Westwood expects four high-impact wells to spud this year in the Orange Basin offshore Namibia, with Shell and partners QatarEnergy and NAMCOR likely resuming their search in the deepwater PEL0039 license. They had previously drilled nine wells across the license, which yielded two large oil discoveries, Graff in 2022 and Jonker in 2023, about 270 km offshore.

Shell later announced that it would write off all drilling costs to date, with Namibia’s Ministry of Mines and Energy later declaring both finds non-commercial at present due to technical constraints associated with subsurface complexity and reservoir quality (permeability). Other reported issues included a high gas-to-oil ratio. 

For the new campaign, Shell has hired Northern Ocean’s Deepsea Mira semisubmersible rig, operated by Odfjell Drilling, with the program potentially starting in April.

To the north, Chevron plans to drill the first well since 2018 in the frontier Walvis Basin on the Gemsbock prospect in the offshore PEL 82 permit, shrugging off the disappointment of the dry hole Kapana-1X well that the company drilled in the Orange Basin last year (PEL 90). PEL 82 covers an 11,400-sq-km area, 72 to 300 km offshore.

Chevron operates in partnership with NAMCOR and Custos Energy. Sintana Energy, which has an indirect interest in Custos, said the partnership could drill up to 10 exploration wells and planned large-scale seismic acquisition. Sintana added that the Walvis Basin’s shallower waters and identified geological structures may both represent lower operational risks.

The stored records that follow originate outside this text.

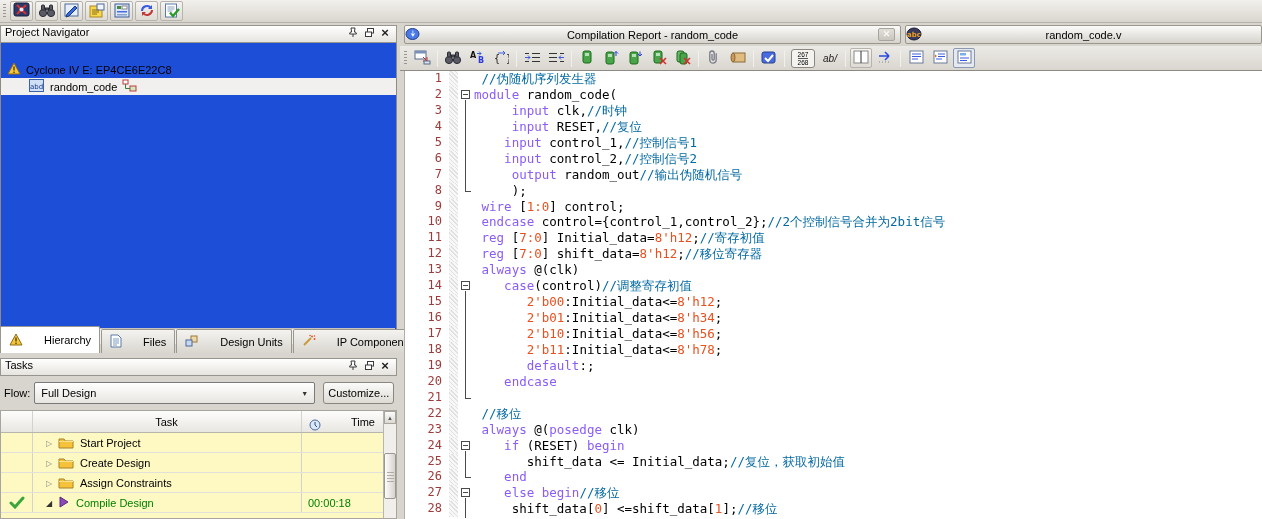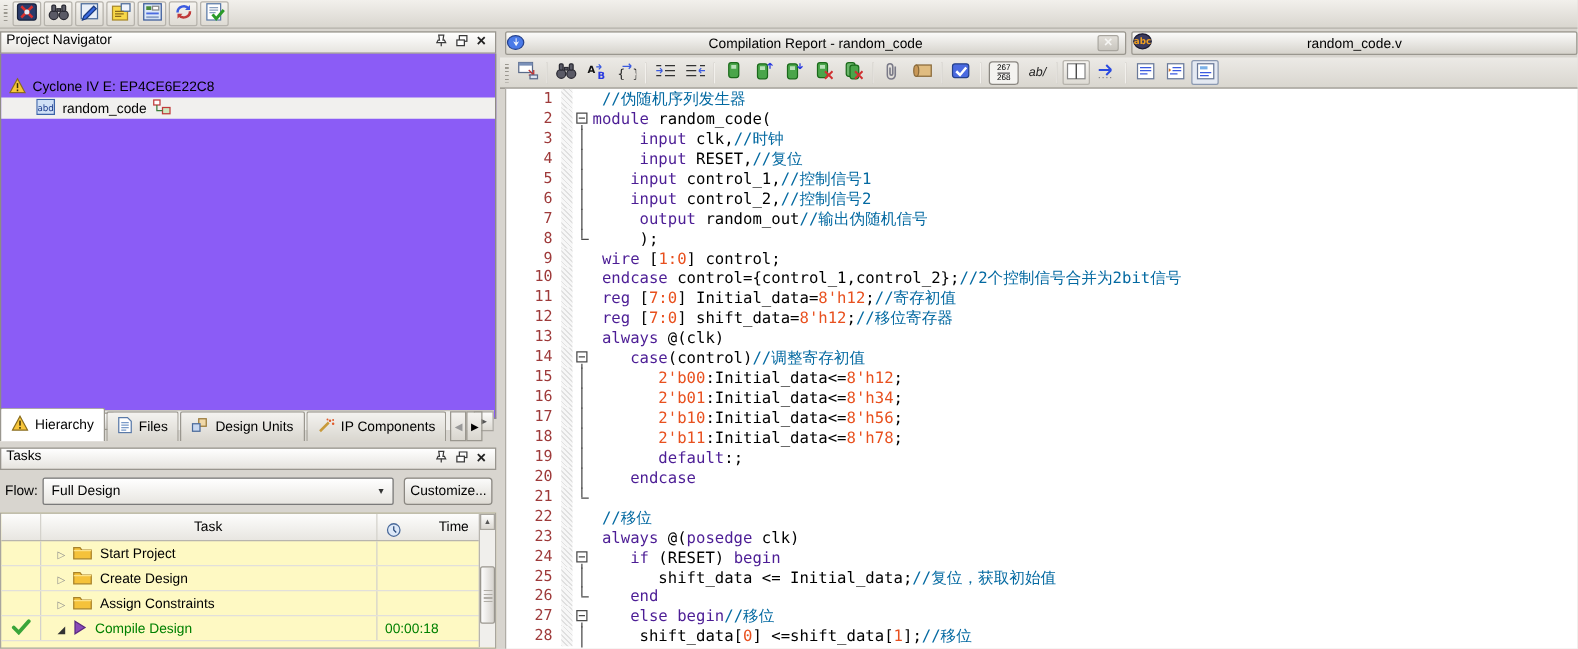"Cyclone IV E: EP4CE6E22C8" #pn-content { background: #8b5cf6 -> #1d4ed8 }
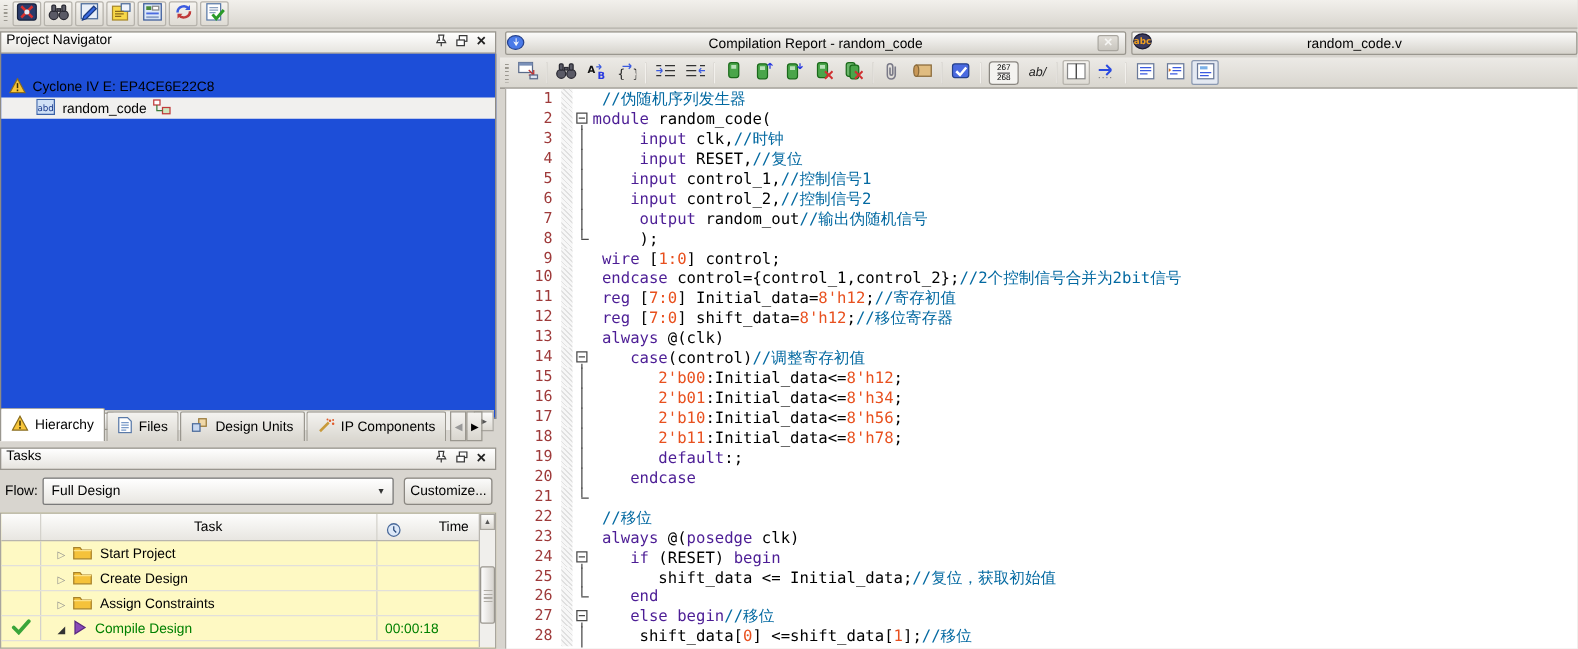"module" .seg-k { color: #4c1d95 -> #8b5cf6 }
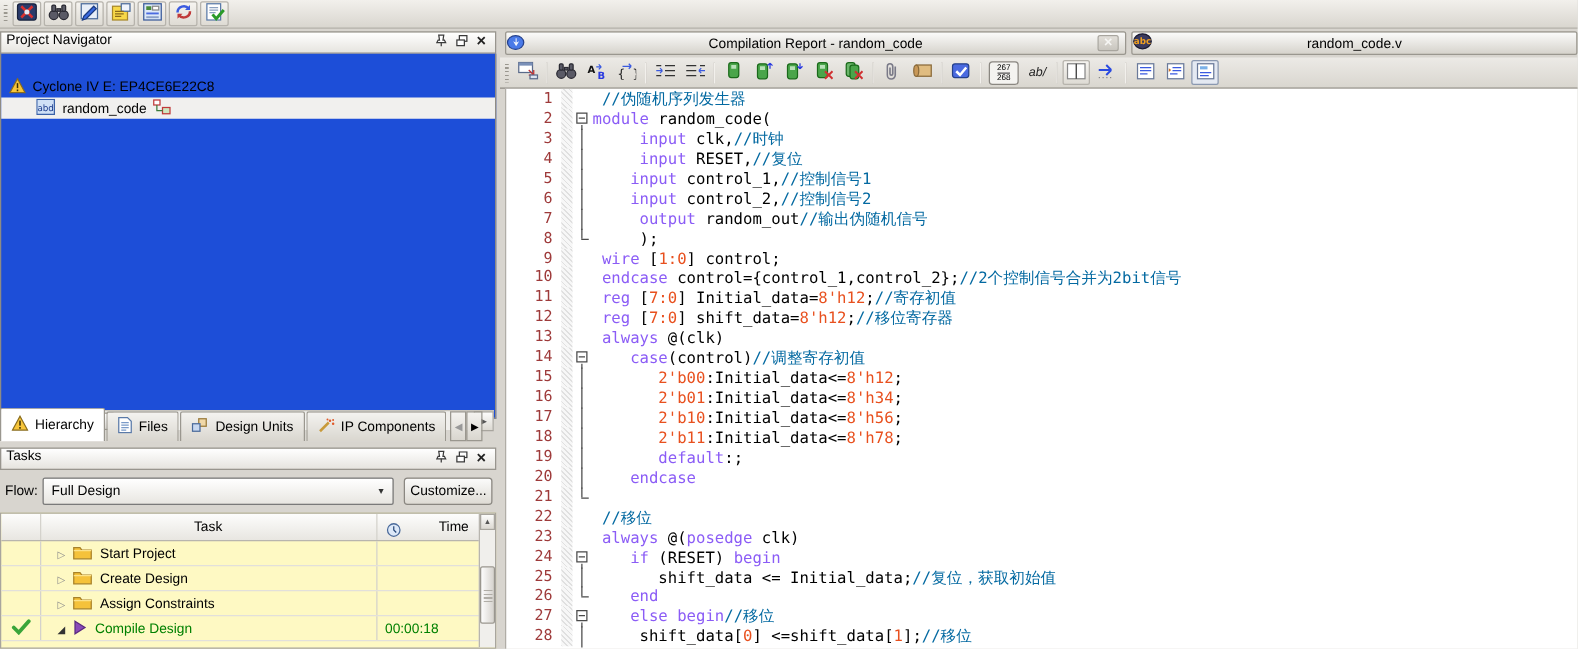"Hierarchy" .pn-tab .lbl { margin-left: 5px -> 21px }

Immediately north of PEL 82 is PEL 37, Sintana is considering a farm-in to PEL 37, currently operated by Namibian company Paragon Oil and Gas, with water depths ranging from 100 m to 1,500 m. Analysis has revealed potential prospects at water depths between 300 m and 600 m, with numerous large fans said to be directly overlying a proven, mature oil-prone Aptian source rock. Sintana has until April 30 to complete a due diligence exercise that could lead to the company becoming a shareholder in Paragon and indirectly a partner in the license.

North of Venus

Earlier this year, TotalEnergies signed agreements to acquire a 42.5% operated position in PEL104 in the 11,000-sq-km southern Lüderitz Basin from Eight Offshore Investments Holdings and Maravilla Oil & Gas. Petrobras too agreed to join by taking 42.5%. Assuming that the Namibian authorities approve the transactions, the other co-venturers will be Eight with 5% and Namcor with 10%.

The license area is just north of TotalEnergies’ existing exploration acreage around its Orange Basin discoveries, including the ultradeepwater giant Venus in PEL 56, where the partners are moving toward FID in 2026 or early 2027 on a phased, FPSO-based development.

Vancouver-based Meren Energy, which has an indirect interest in PEL 56 via its part-ownership of Impact Oil and Gas, said in its latest results statement that the base-case concept for the current FEED work involves up to 40 subsea wells tied back to a single FPSO designed to handle about 160,000 bbl/d, with reinjection offshore of the associated gas.

TotalEnergies is also working to complete a transaction with Galp Energia, announced last December, under which TotalEnergies would assume operatorship from Galp of PEL 83 and the potentially larger deepwater Mopane oil discovery to the northeast, with Galp in return admitted as a partner to PEL 56 and PEL 91 to the west.

In addition, the two parties plan a new three-well exploration and appraisal campaign, starting later this year on Mopane.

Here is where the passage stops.